Peter Chandler

Personal information
- Date of birth: March 19, 1953 (age 73)
- Place of birth: Duxbury, Massachusetts, United States
- Positions: Forward; defender;

College career
- Years: Team / Apps / (Gls)
- 1971–1972: Springfield Pride
- 1973–1974: South Florida Bulls

Senior career*
- Years: Team / Apps / (Gls)
- 1975–1976: Hartford Bicentennials / 31 / (0)
- 1977: Connecticut Bicentennials / 9 / (0)
- 1978–1981: Tampa Bay Rowdies / 4 / (0)
- 1980–1981: Tampa Bay Rowdies (indoor) / 13 / (0)

International career
- 1975: United States / 3 / (0)

Managerial career
- Peak to Peak Charter School

= Peter Chandler (soccer) =

American soccer player (born 1953)

Peter Chandler is an American former soccer player who spent four seasons in the North American Soccer League. He also earned three caps with the U.S. national team in 1975.

==Player==

===College===
Chandler attended Springfield College in Springfield, Massachusetts where he played as a forward on the men's soccer team during the early 1970s. He graduated with a bachelor's degree in physical education. He later attended the University of South Florida where he earned a master's degree in physical education.

===Professional===
In 1975, he attended a tryout camp held by the expansion Hartford Bicentennials of the North American Soccer League. He impressed the team enough to gain a contract. While he was a forward in college, the Bicentennials moved Chandler to defense. After the 1976 season, the Bicentennials moved to New Haven, Connecticut and adopted the name, the Connecticut Bicentennials. Chandler played nine games of the 1977 season with Connecticut. The team moved again at the end of the season, this time to Oakland, California. However, Chandler did not remain with the team, but signed with the Tampa Bay Rowdies as a free agent for the 1978 season. He broke the tibia in his right leg after only four games with the Rowdies. He lost the rest of the season, then rebroke his tibia in July 1979. He finally took the field again for the Rowdies during the 1980-1981 NASL indoor season. He played 13 games.

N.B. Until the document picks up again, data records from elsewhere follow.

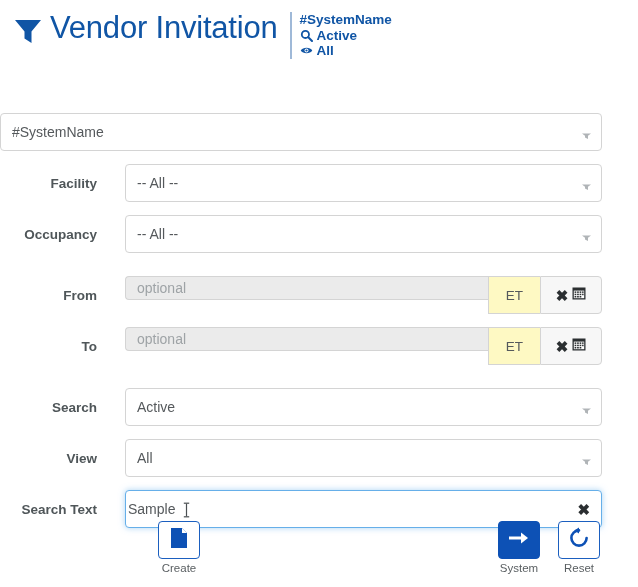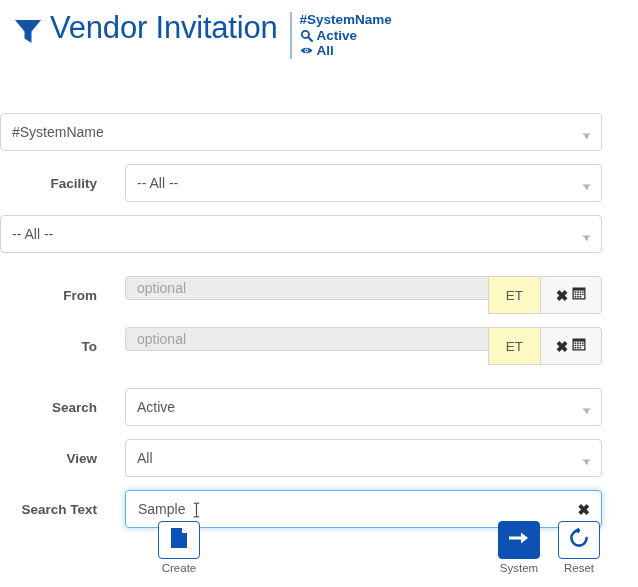--- a/index.html
+++ b/index.html
@@ -296,6 +296,7 @@
   </div>
 
   <div class="form-row" style="margin-top:11px;">
+    <div class="form-label">Occupancy</div>
     <div class="control">
       <div class="select-box">
         <span>-- All --</span>

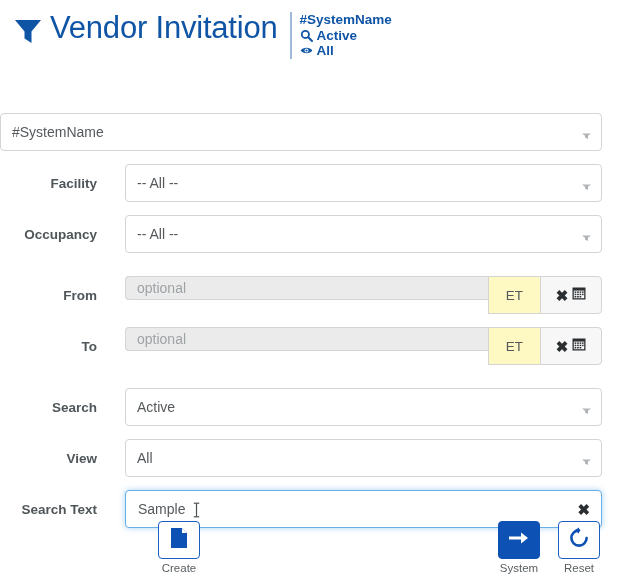--- a/index.html
+++ b/index.html
@@ -167,7 +167,7 @@
     box-shadow:0 0 6px rgba(102,175,233,.55);
     display:flex;
     align-items:center;
-    padding:0 34px 0 12px;
+    padding:0 34px 0 2px;
     font-size:14px;
     color:#55595c;
     position:relative;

In addition to his regular teams, Chandler was part of an NASL All Star team, called Team America, which competed with the national teams of Italy, Brazil and England in the 1976 U.S.A. Bicentennial Cup Tournament.

===National team===
Chandler played three games with the U.S. national team. All three came in the 1975 Copa Ciudad de México. His first game was a 3–1 loss to Costa Rica on August 19, 1975. The team then lost to Argentina two days later and finished with a 2–0 loss to Mexico on August 24.

==Coach==
After retiring from playing professional soccer, Chandler entered the educational career field. He has served as a high school physical education teacher, athletic director and soccer, basketball and baseball coach. He is currently the head coach of the boys' soccer team and an assistant with the girls' soccer team at Peak to Peak Charter School in Lafayette, Colorado. In 2005, he took his boys' team to the 2005 Colorado Class 3A State championship. In 1989, Chandler and his wife had quintuplets. Four of those were girls who now play college soccer at four different colleges.